Pomona-Pitzer softball is a program on the rise. After having increased their win total in every season since 2009, the Sagehens finished 2012 with a program record 22 wins, good for third place in SCIAC. While the 2012 season was record-breaking, the Sagehens have every reason to expect even more from this season. Five of the top hitters from last year’s squad are returning, along with the most consistent starting pitcher, Fiona Riley PO ’15. All but one of these top returning contributors were rookies last year, and expectations will be high as they look to break out in their sophomore seasons.
The Sagehens finished strong last season, winning five of their last six regular season games. Two of their most important victories came against Claremont-Mudd-Scripps in an April 20 doubleheader. However, the Sagehens hit a wall in the SCIAC tournament—a wall that this year’s team will face once again. In recent history, University of Redlands and CMS have dominated SCIAC competition, trading places at the top of the standings. The latest national Division III poll has Redlands ranked 20th and CMS 22nd, so on paper, the SCIAC title should be between those two. If the Sagehens want to compete in the SCIAC tournament, they will have to find a way to beat the Bulldogs and the Athenas. NFCA All-Western region outfielder Leah Bleichner PO ’15 is confident that P-P is the team to shake up SCIAC.
“At midseason, we were in second and CMS was in third,” Bleichner said. “I think there is a huge possibility that we come out ahead. Redlands has a quality program and will be difficult to pass. However, we did beat them last year, and I know we are capable of doing it again.”
To break the current trend in SCIAC, the Sagehens are going to have to be solid in all aspects of the game, but Bleichner thinks the key is at the plate, a place where she has the highest confidence in her team.
“Our strength lies in our bats,” Bleichner said. “Every person is capable of crushing the ball over the fence.”
In 2012, the Sagehens had six players hit .300 or better. Bleichner led the way, hitting .394 with two home runs and 25 RBI. Catcher and third baseman Emily Glass PO ’15 batted .386 and boasted a .438 on-base percentage, the highest of any returning Sagehen. Caitlin Hynes PO ’14, Jessica Liu PO ’15, and Ashley Morello PZ ’15 hit .300, .302, and .368, respectively. The only big bats that will be missed from last year’s squad are Bri Marcantoni PO ’12 and Ari Roach PZ ’12.
In the pitching circle, the Sagehens will rely mainly on Riley, who finished out the 2012 season 13-9 with a 3.61 earned run average (ERA). Hynes and Liu were also used as starters in 2012 and can fill in as relievers when needed. Marilyn Creswell PO ’14, who appeared last year in relief work, will also contribute.
Along with the established group from last year, there are five new freshmen who have the potential to make an immediate impact. After starting six freshmen last year, Head Coach Joanne Ferguson is certainly not afraid to throw young players into the mix. Just three years ago, the Sagehens brought only two players into the program, so the influx of solid freshmen is something that Ferguson is excited about.

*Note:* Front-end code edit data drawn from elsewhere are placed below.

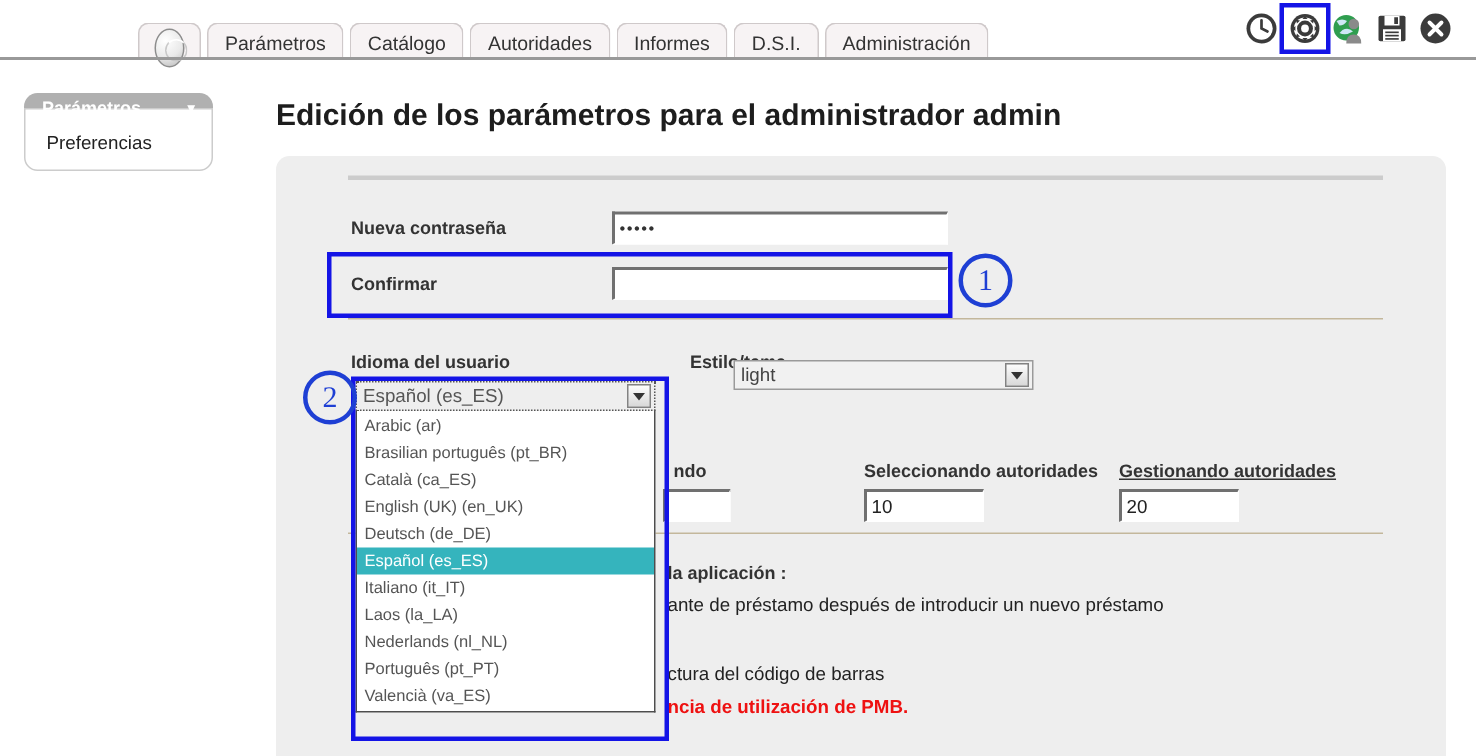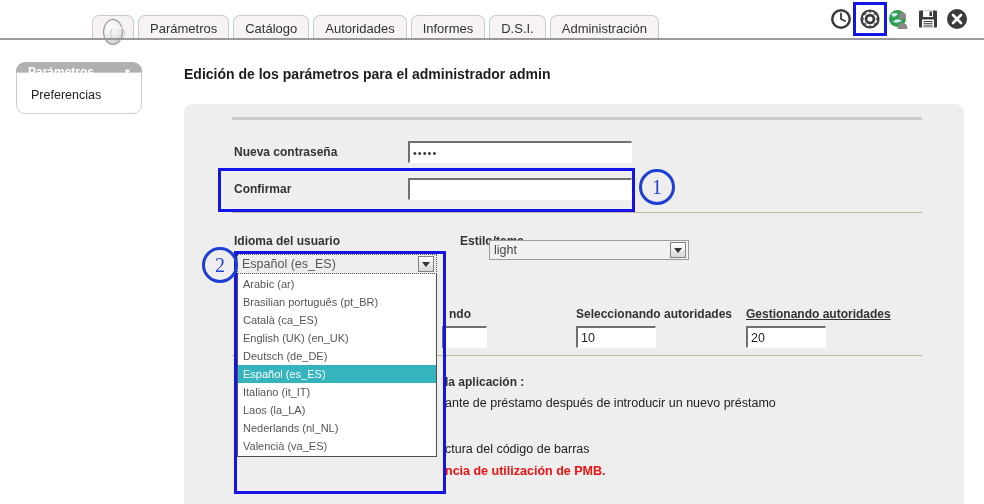--- a/index.html
+++ b/index.html
@@ -93,7 +93,7 @@
   }
   .page-title {
     position: absolute; left: 184px; top: 66px;
-    font-size: 14px; font-weight: bold; color: #1d1d1d;
+    font-size: 20px; font-weight: bold; color: #1d1d1d;
   }
 
   .hr-gray {

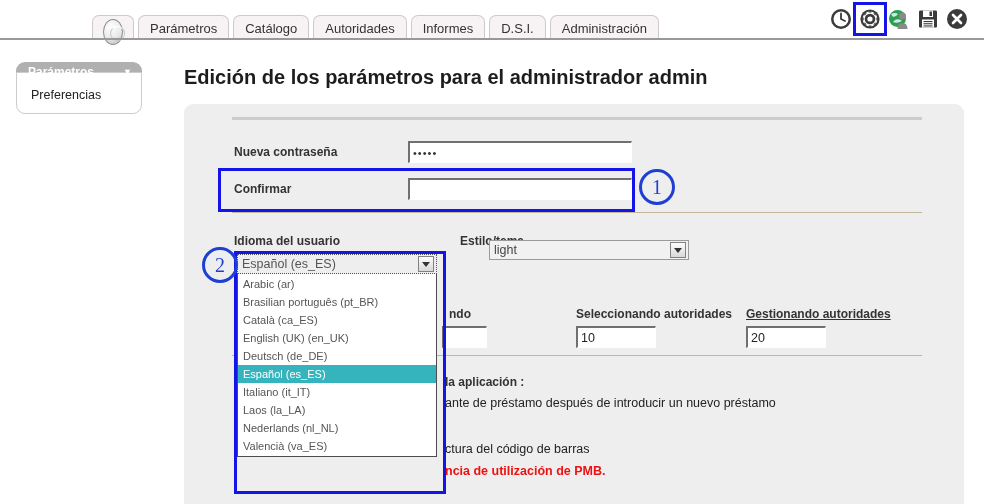--- a/index.html
+++ b/index.html
@@ -341,6 +341,7 @@
       <div class="opt">Italiano (it_IT)</div>
       <div class="opt">Laos (la_LA)</div>
       <div class="opt">Nederlands (nl_NL)</div>
+      <div class="opt">Português (pt_PT)</div>
       <div class="opt">Valencià (va_ES)</div>
     </div>
   </div>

“The program continues to bring in more talent each year,” Ferguson said. “And as the team continues to be more successful, our program becomes more attractive to prospective student-athletes.”
While sophomores may be at the core of the lineup and the pitching staff, Ferguson believes that the leadership still lies with a senior. Third baseman Kathryn Rabak PO ’13 is the lone senior on the roster, and Ferguson believes she will be vital to the Sagehens’ success this season.
“Kat is going to lead by example every day with her work ethic and her commitment,” Ferguson said. “I anticipate her bat playing a role in our offense as well.”
Rabak, a third baseman out of Grass Valley, Calif., led the team with four home runs last year.
Although there are many similarities to last year, this year’s team is faster and more experienced. While Redlands and CMS will stand in the way, Coach Ferguson has adopted a more day-to-day approach for her team.
“It’s always our goal to move up in the SCIAC standings,” Ferguson said. “We don’t focus on finishing past certain teams. We want to beat every team we compete against.”